On this Independence Day, Disney is giving America a big birthday present: the musical Hamilton. Upon handing over $ 75 million, the company will stream a filmed version of the mega-hit Lin-Manuel Miranda Broadway on its Disney + channel. It could be exactly what the doctor ordered as an antidote to the nation’s gloomy mood, or it could be the opposite – yet another cultural touchstone torn open and spat out by the vortex of the Great Awakening.

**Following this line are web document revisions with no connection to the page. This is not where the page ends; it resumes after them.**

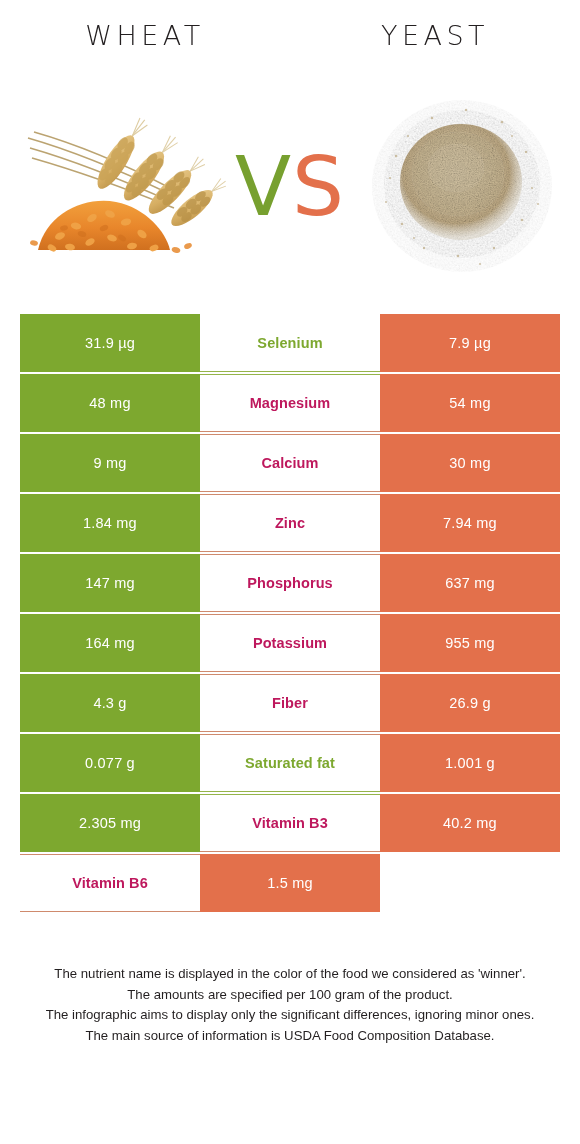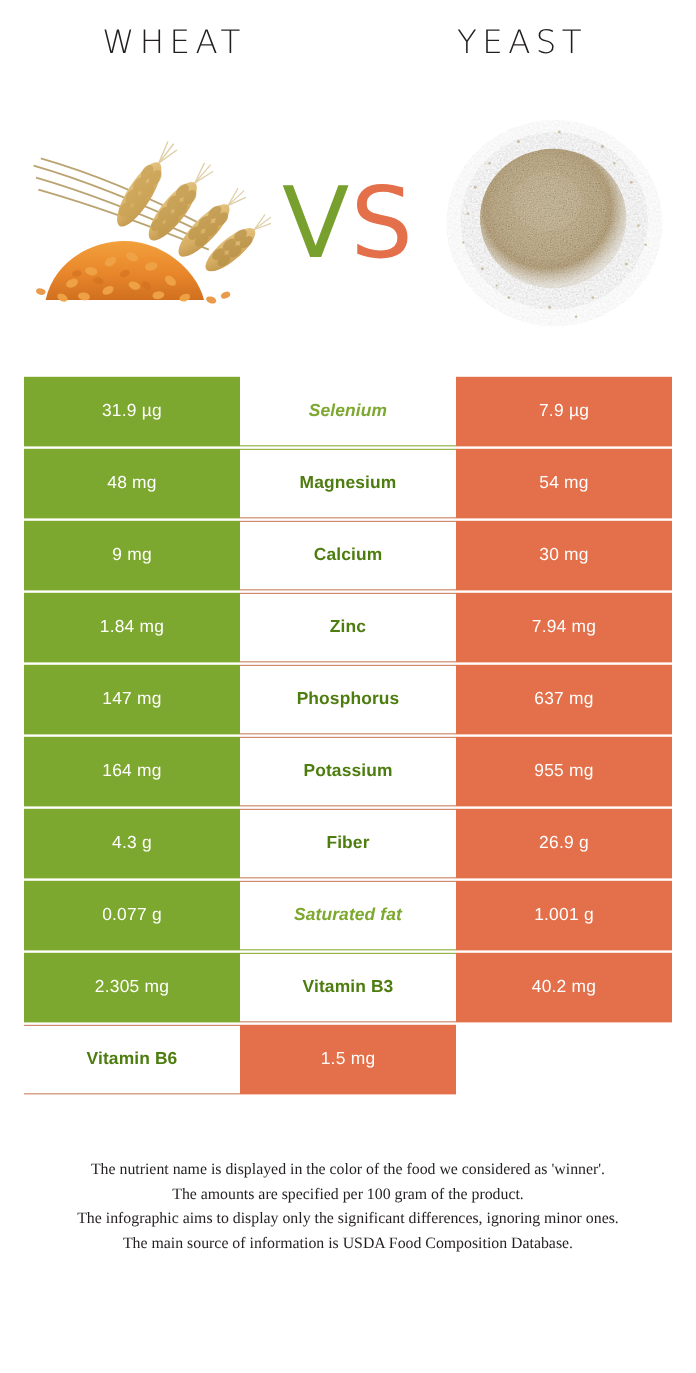"Selenium" .cell-mid.win-wheat { font-style: italic -> none }
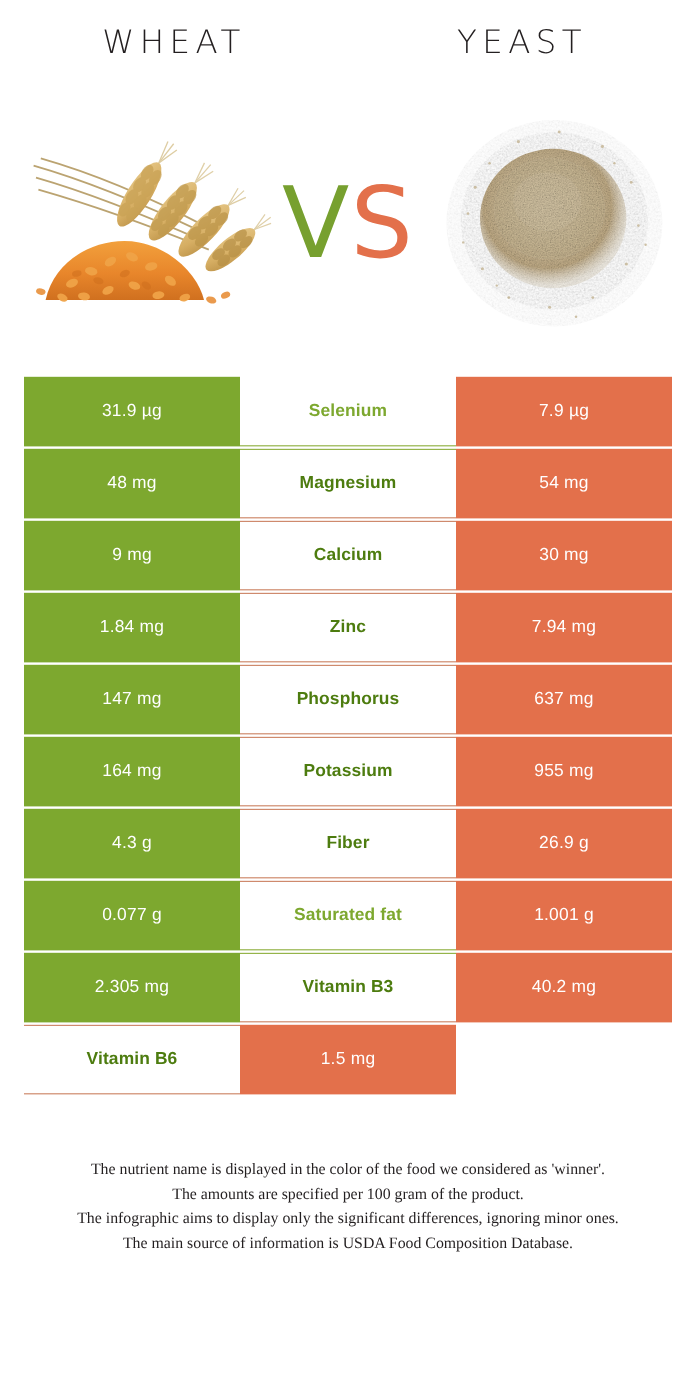"Magnesium" .cell-mid.win-yeast { color: #4d7c0f -> #be185d }
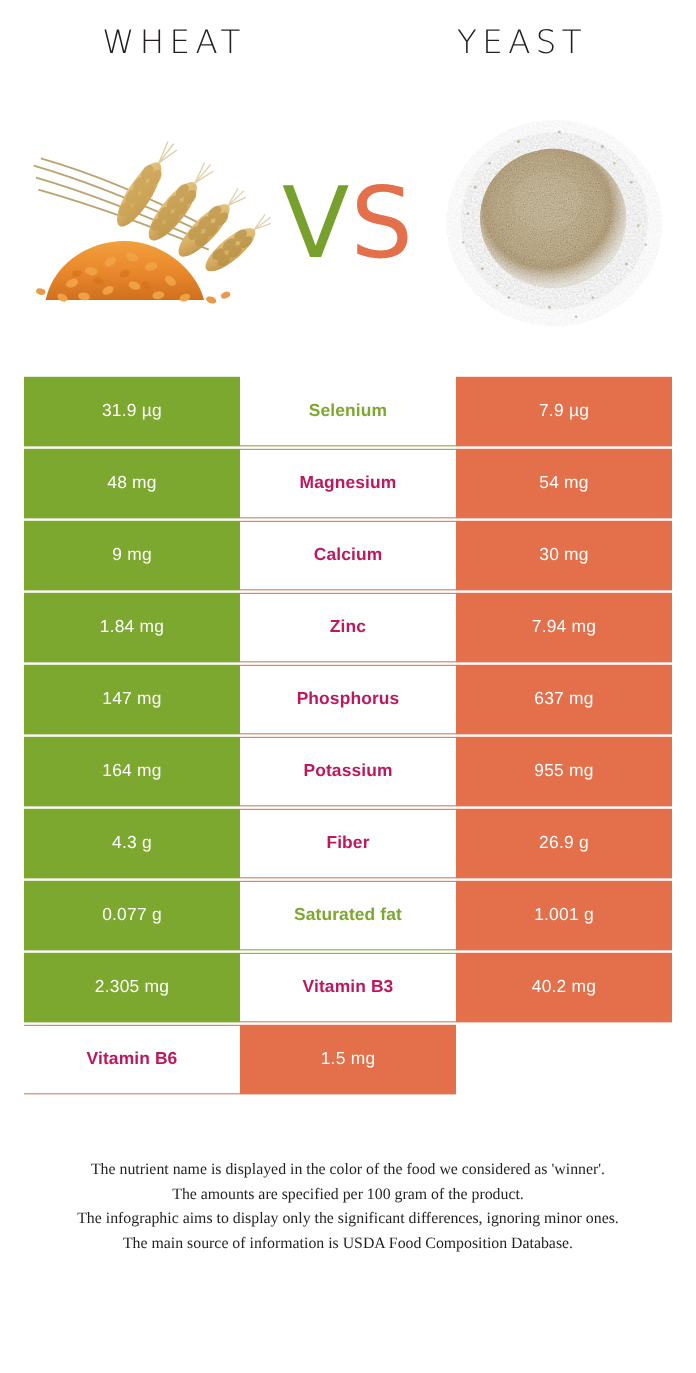"The nutrient name is displayed" .footer { font-family: Liberation Serif, serif -> Liberation Sans, sans-serif }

This second scenario may sound absurd. After all, Hamilton is the beloved masterpiece of the diversity revolution, an ode to the multiracial future of the country and to “immigrants” [who] do the job! “The cast was almost entirely un-white, with one notable exception: a pugnacious, crushed King George III. Miranda himself, son of Puerto Rican parents, played the musical’s eponymous hero, Alexander Hamilton. The audience loved the mischievous Chutzpah, casting black actors like George Washington and Thomas Jefferson, and the clever rap couplets that create the thrill of a youthful revolution. “Rap is the voice of the people of our generation and the people of color,” said Miranda, winner of one MacArthur Scholarship for “Geniuses.” Hamilton won a Pulitzer Prize, a Grammy, and 16 Tony Awards. The show grossed well over $ 500 million. Beyoncé, Michelle Obama, Hillary Clinton, Stephen Sondheim, Jay Z, and a long List of other lights are among his fans. On social media, followers count the days and minutes until the TV event . What could go wrong?

The madness of this Jacobean moment is so great that a progressive musical from 2015 now looks curious – even problematic. Hamilton is a rousing, unabashedly patriotic work; “American state of emergency [set to] Hip-Hop, ”as Terry Teachout put it in his Wall Street Journal review. Since the audience first jumped up to greet the show, the story that Miranda relied on has been overthrown, like so many statues. The New York Times has confirmed the view that the birth of the nation, celebrated in the play, took place not in 1776 but in 1619 with the arrival of the first African slaves on American shores. Following the curriculum now endorsed by the filing paper, educators prepare to teach the youth that the American Revolution was conducted for the primary purpose of protecting slavery and that the revolutionaries that Miranda celebrates have finally signed the Constitution whose main purpose was to codify Black’s enslavement of the people. Can millions of teenagers and their parents continue to sing the name of one of the Founding Fathers happily and in good conscience?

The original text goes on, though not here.